Только теперь она подошла и подала ему руку. Он притянул сестру к себе и поцеловал в щеку. Аманда вернулась к двери, распахнула ее, оставила открытой – Луиза как раз несла в столовую супницу – и пошла вниз по парадной лестнице из красного мрамора.
Эдуард сел. Он ненавидел этих людей, эту страну, этот дом. Единственное, о чем ему приятно было думать, – это вражеский набег 836 года на Антверпен, когда город разграбили и сожгли дотла. Он явственно представлял себе языки пламени, исландские драккары на Эско. И как будто слышал топот норманнов, молчаливых кровожадных воинов, какими их описывают саги, в миг, когда они нежданно вторгаются в город под рев своих костяных рогов. При этом воспоминании он с удовольствием съел поданный суп.
Кофе он велел принести в «первую гостиную». Луиза вышла, прикрыла за собой дверь, и он распахнул окно, за которым все так же немо и упорно лил дождь. Потом придвинул к окну кресло, глядя на мокрые черные деревья под ливнем, в ночной мгле. Но скоро он встал и уселся рядом с креслом, прямо на португальский красный шерстяной ковер, как обычно садятся дети – по-турецки, не опираясь на руки.
Подняв голову, он вгляделся в маленькое, ярко раскрашенное распятие, висевшее в самом центре черной стены, обитой масляно поблескивающей кордовской кожей. Он выпил слишком много вишневого пива Audenarde. Тишина воцарилась в просторном, обманчиво уютном жилище, и ночь вступила в свои права, а с нею тоска; и знакомые с детства стены были все такими же чужими, и высокие потолки все так же тяжко довлели над ним – в общем, все было по-старому. Только уныние этой ночи хоть как-то успокаивало своей реальностью. И еще – не до конца утоленный голод.

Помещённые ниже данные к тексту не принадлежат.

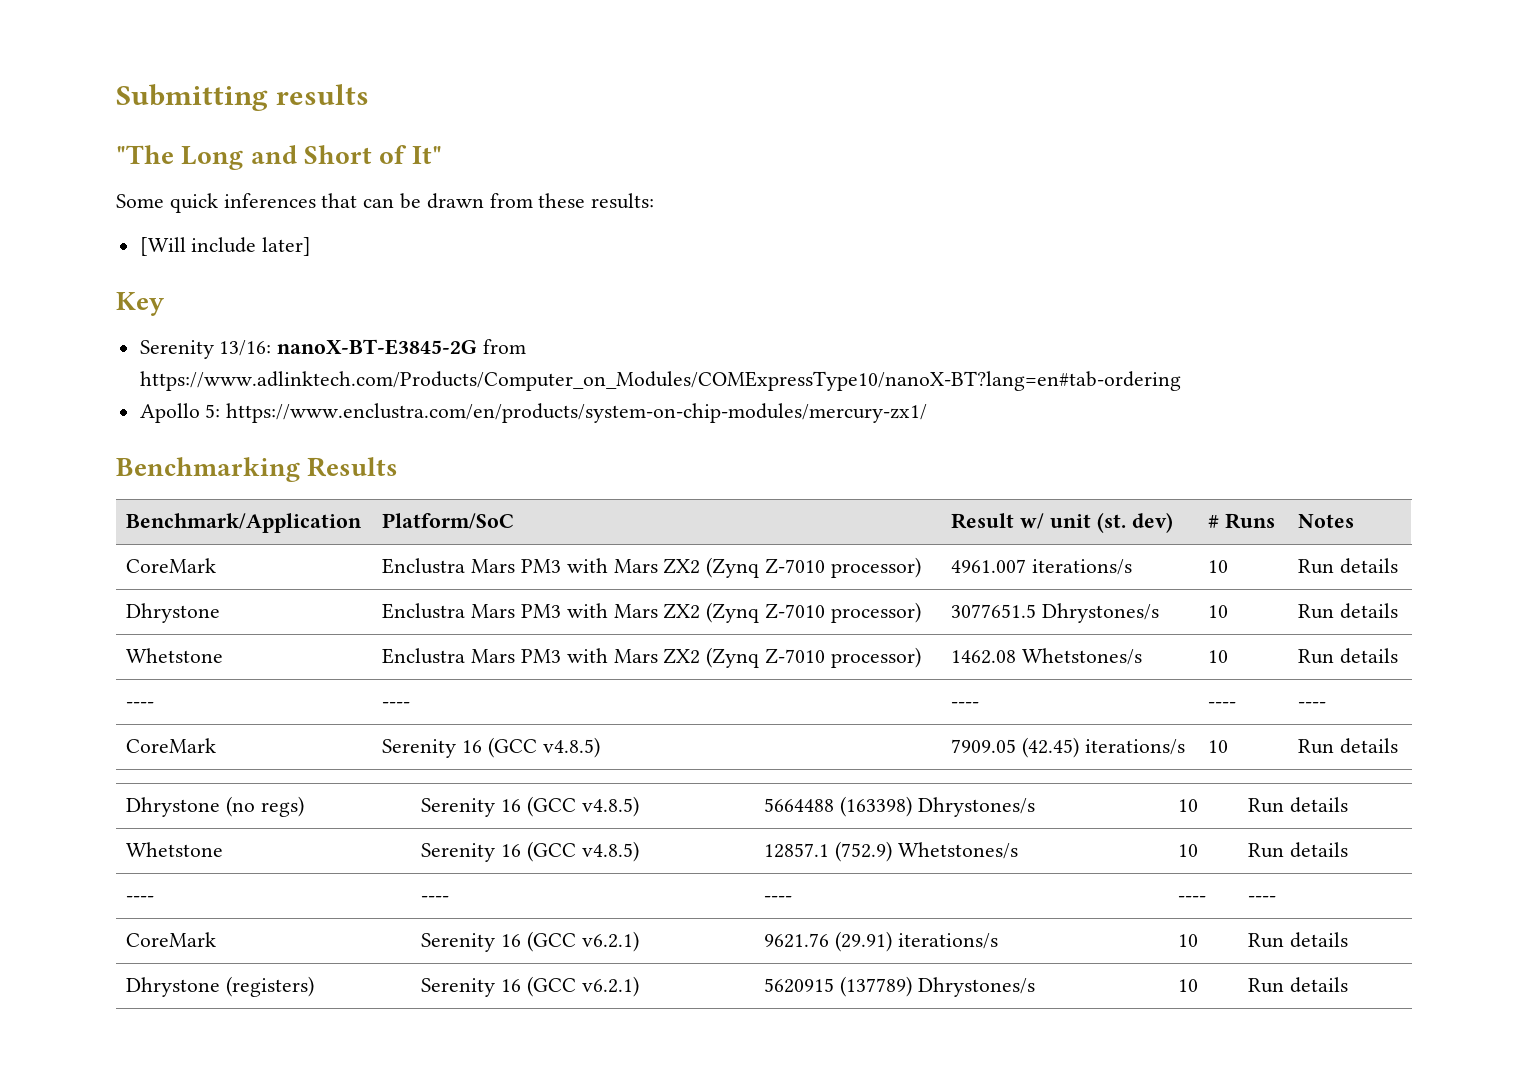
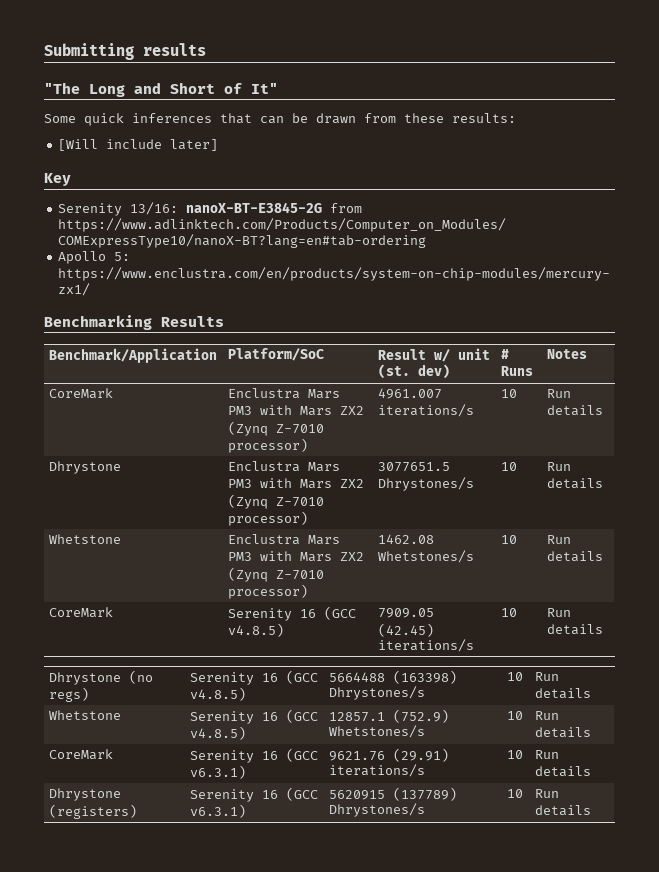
[126,702,155,708] [382,702,411,708] [951,702,980,708] [1208,702,1237,708] [1298,702,1327,708] // ---- | ---- | ---- | ---- | ---- -> (604, 556) none
[126,896,155,902] [421,896,450,902] [764,896,793,902] [1178,896,1207,902] [1248,896,1277,902] [126,932,217,947] [421,931,639,952] // ---- | ---- | ---- | ---- | ---- // CoreMark | Serenity 16 (GCC v6.2.1) -> [49,749,114,760] [190,748,319,763] [190,765,247,779] // CoreMark | Serenity 16 (GCC v6.3.1)
[581,976,639,997] v6.2.1) -> [190,804,247,818] v6.3.1)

Внезапно его объял короткий приступ паники. Иногда с ним приключалось такое: непонятный, болезненный страх налетал неведомо откуда. Целую четверть часа он заставлял себя думать о ремонтных работах, которые препоручил подрядчику из Шамбора, вернее, из Оливе. На их совещании, проходившем в шамборском кафе, захотели присутствовать представители всех строительных профессий. А завтра он встретится с теткой. Понравится ли ей все, что он там напридумывал? Не совершил ли он крупную оплошность, все решив за нее и не посчитавшись с ее вкусами? Он дотянулся до лампы и выключил свет. Ему хотелось проникнуться запахом этой комнаты, которую всегда называли «первой гостиной», хотя на самом деле она служила курительной. Он отодвинул чашку, чтобы не мешал запах кофейной гущи. И мало-помалу начал различать запахи кожаной обивки стен и отсыревшего бархата, еще какой-то отдаленный и густой запах, ароматы сахара, сладкого торта, окурков сигар, жуткий запах, или, вернее, смрад музыки Габриэля Форе с примесью бренди и еще запах старой женщины, распевающей во все горло, запах одиночества.
Это слово – «одиночество» – принесло ему ощущение прохлады и радости. Встав на ноги, он закрыл окно. В темноте больно ударился бедром об угол пианино. Слово «одиночество» было верным его товарищем. Он поднялся по парадной порфировой лестнице. Ему уже не требовалась грелка. Слово «одиночество» согревало его с давних пор – и на все будущие времена.